The 2x2 look kinda long in the picture but in reality, the 2x2 lengths will be about 4". They are only needed to hold the pipe and attach the hinges.
Does this sound good? Anybody try this before?


----------



## Victor (Sep 4, 2011)

I could see that for knees and elbows. What motion are you trying to achieve? I use three loop made from wire or zip ties for my joints. Shaved down T sections would allow you to keep from drilling holes into your PVC. Nice pics BTW.


----------



## corey872 (Jan 10, 2010)

I suppose that would work. 3/4" Sch 40 PVC is actually 1.050" OD. You might be able to find a 1-1/16" spade or auger bit which would give 1.062 and be pretty close. Is the PVC pipe giving you something that just a straight length of wood is not?


----------



## ouizul1 (May 22, 2010)

1-1/16" bits are kinda tough to find sometimes. Most places only carry 1-1/4 or 1-1/8...Lowes and Home Depot around here, for instance. But Sears carries 1-1/16 spade and boring bits. The spade bit was like $7 and the boring bits were $50+ (ouch!)

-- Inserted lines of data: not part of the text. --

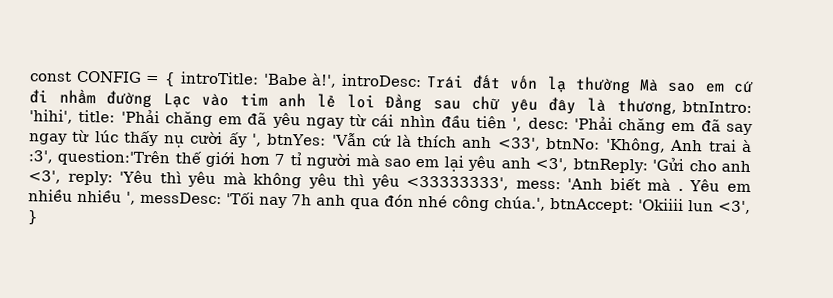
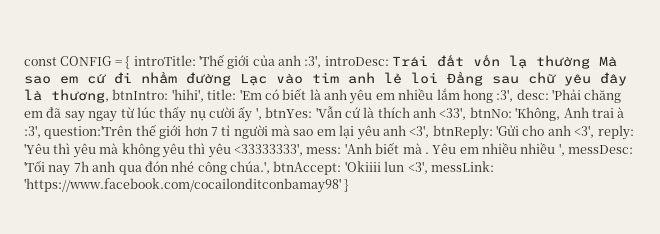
[262,73,338,88] 'Babe à!', -> [198,54,322,69] 'Thế giới của anh :3',
[120,109,523,131] 'Phải chăng em đã yêu ngay từ cái nhìn đầu tiên ', -> [239,88,514,104] 'Em có biết là anh yêu em nhiều lắm hong :3',
(751, 207) none -> [430,161,494,172] [24,178,341,193] messLink: 'https://www.facebook.com/cocailonditconbamay98'

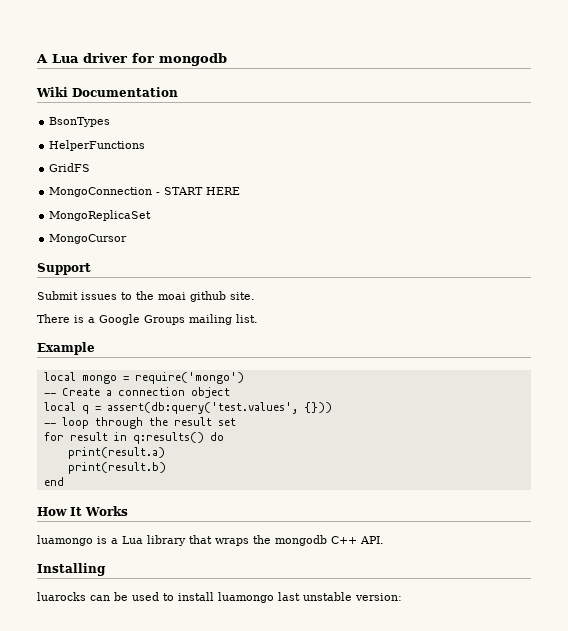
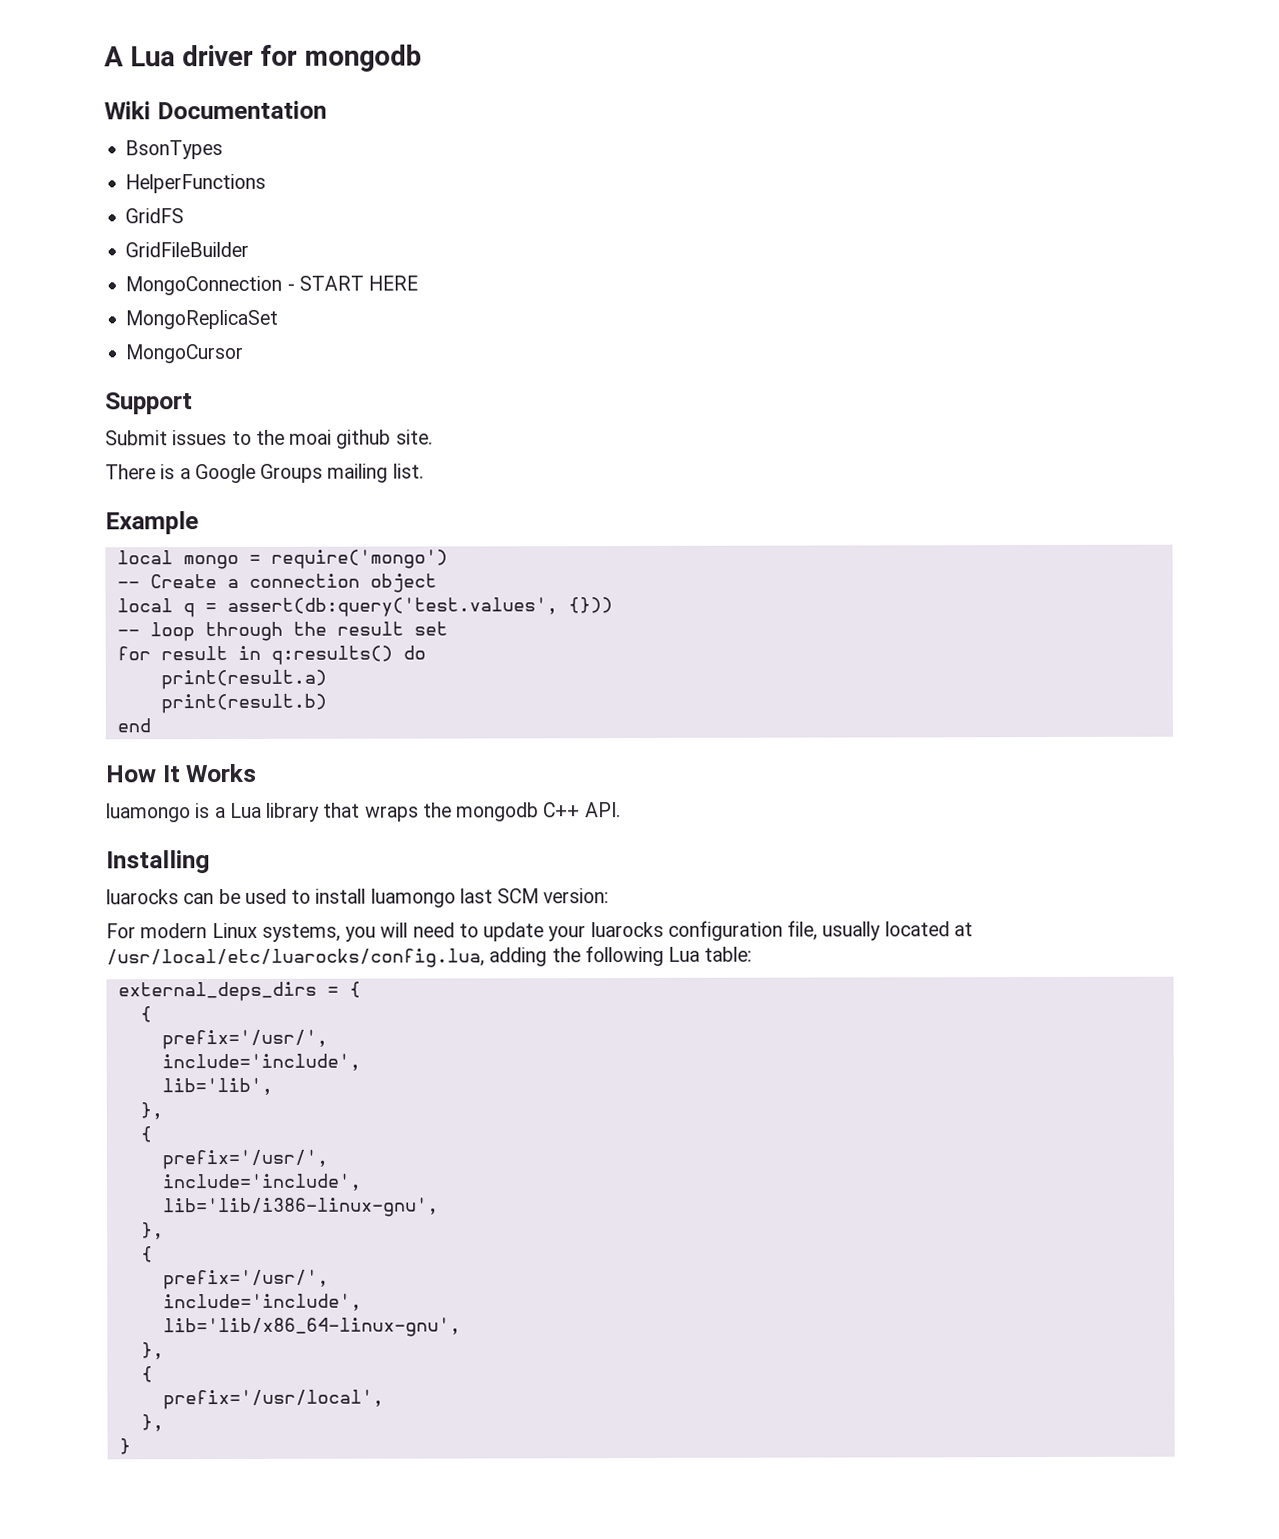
(91, 167) none -> [125,241,250,258] // GridFileBuilder
[303,592,352,601] unstable -> [497,888,540,904] SCM
(402, 597) none -> [106,920,973,942] [106,945,753,969] [117,981,361,1002] [139,1006,152,1023] [161,1029,328,1050] [161,1053,361,1072] [161,1077,273,1096] [139,1102,163,1120] [139,1126,152,1143] [161,1149,328,1170] [161,1173,362,1192] [162,1197,439,1218] [140,1222,164,1240] [140,1246,153,1263] [162,1269,329,1290] [162,1293,362,1312] [162,1317,461,1338] [140,1342,164,1360] [140,1366,153,1383] [162,1389,384,1410] [140,1414,164,1432] [118,1438,131,1455] // For modern Linux systems, you will need to update your luarocks configuration file, usually located at /usr/local/etc/luarocks/config.lua, adding the following Lua table: // external_deps_dirs = { // { // prefix='/usr/', // include='include', // lib='lib', // }, // { // prefix='/usr/', // include='include', // lib='lib/i386-linux-gnu', // }, // { // prefix='/usr/', // include='include', // lib='lib/x86_64-linux-gnu', // }, // { // prefix='/usr/local', // }, // }

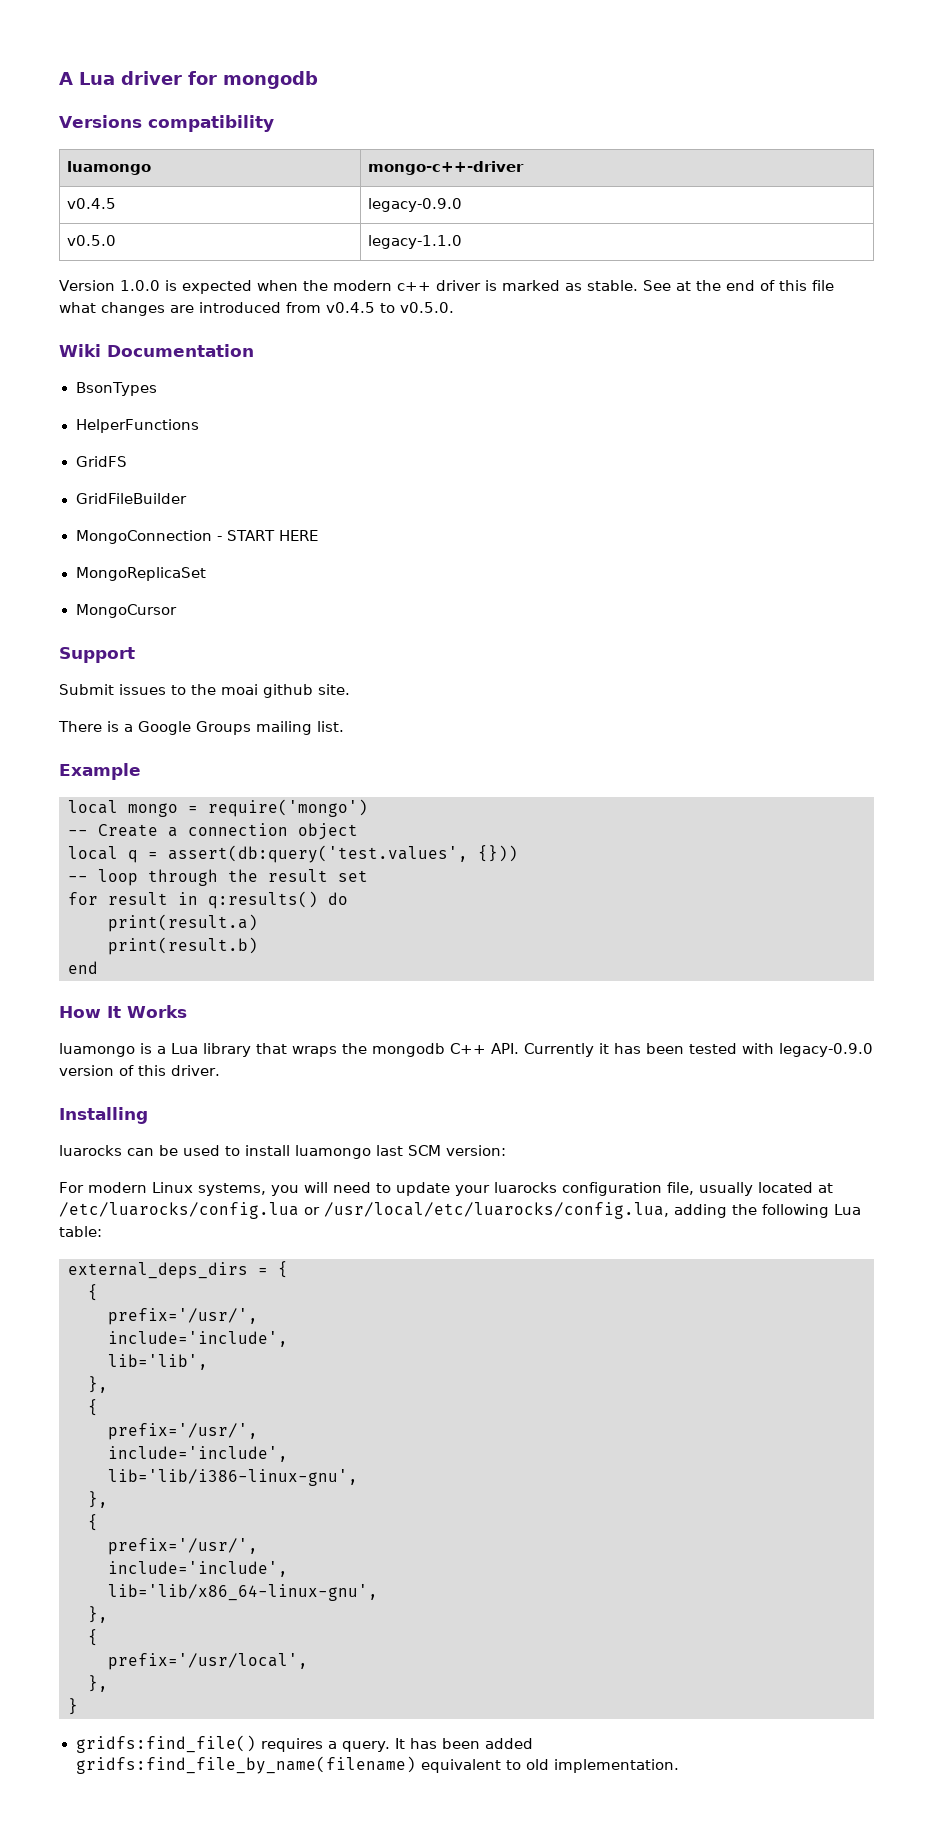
(422, 58) none -> [59,115,274,132] [67,161,152,175] [368,161,525,175] [67,198,117,209] [368,198,463,212] [67,235,117,246] [368,235,463,249] [59,280,834,294] [59,302,454,316] // Versions compatibility // luamongo | mongo-c++-driver // v0.4.5 | legacy-0.9.0 // v0.5.0 | legacy-1.1.0 // Version 1.0.0 is expected when the modern c++ driver is marked as stable. See at the end of this file what changes are introduced from v0.4.5 to v0.5.0.
(621, 810) none -> [524,1043,873,1057] [59,1065,220,1076] Currently it has been tested with legacy-0.9.0 version of this driver.
(973, 929) none -> [59,1202,320,1219] /etc/luarocks/config.lua or
(131, 1446) none -> [75,1735,534,1753] [75,1756,679,1774] // gridfs:find_file() requires a query. It has been added gridfs:find_file_by_name(filename) equivalent to old implementation.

Even if the bored hole is a little loose, you can use an expanding glue such as Gorilla Glue to glue the pipe in.

What are you using to articulate the arms? You might be able to get away with a joint such as beelce uses here: http://www.hauntforum.com/showthread.php?t=17073


----------



## Buzz (Aug 26, 2011)

You all make a very good point about the diameter of the pipe and the size of boring bits. Might even go with 1/2" PVC. I'll have to make a few test pieces to see which will work best.


Victor said:


> I use three loop made from wire or zip ties for my joints. Shaved down T sections would allow you to keep from drilling holes into your PVC.


Thanks Victor, but I can't quite visualize your description. Do you have any pictures?



corey872 said:


> Is the PVC pipe giving you something that just a straight length of wood is not?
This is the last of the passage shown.